## Exercise prompt
Word for word, restate the line containing "Power Stop 17-19 Infiniti QX30 Front Euro-Stop" and all the lines that come after it in the entries below. Include nothing from before it.

## Change detection data
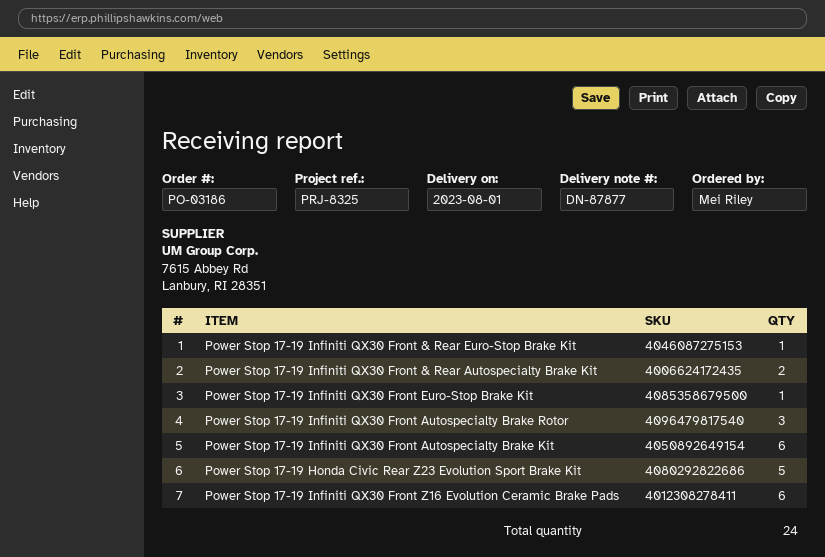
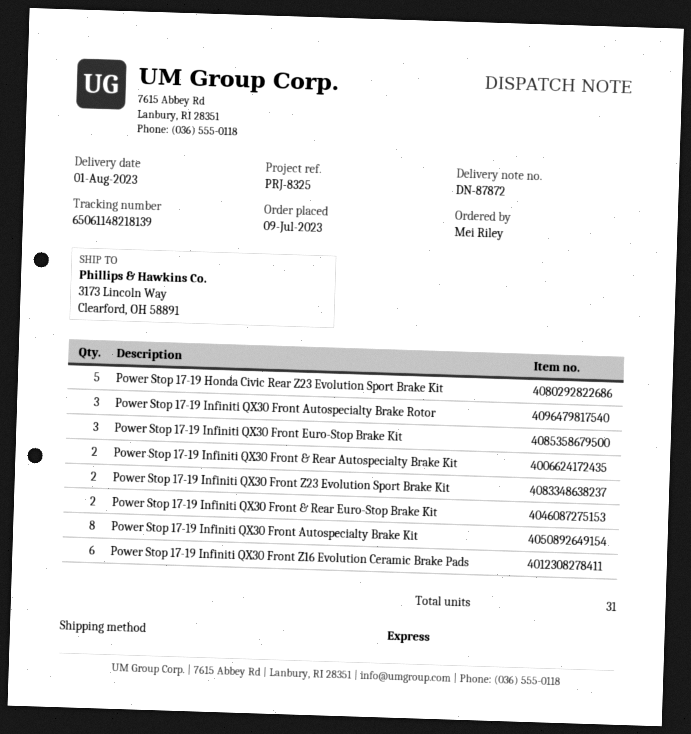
delivery note number: DN-87877 -> DN-87872
Power Stop 17-19 Infiniti QX30 Front & Rear Euro-Stop Brake Kit: 1 -> 2
Power Stop 17-19 Infiniti QX30 Front Euro-Stop Brake Kit: 1 -> 3
Power Stop 17-19 Infiniti QX30 Front Autospecialty Brake Kit: 6 -> 8
Power Stop 17-19 Infiniti QX30 Front Z23 Evolution Sport Brake Kit: none -> 2
total quantity: 24 -> 31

## Expected answer
Power Stop 17-19 Infiniti QX30 Front Euro-Stop Brake Kit: 1 -> 3
Power Stop 17-19 Infiniti QX30 Front Autospecialty Brake Kit: 6 -> 8
Power Stop 17-19 Infiniti QX30 Front Z23 Evolution Sport Brake Kit: none -> 2
total quantity: 24 -> 31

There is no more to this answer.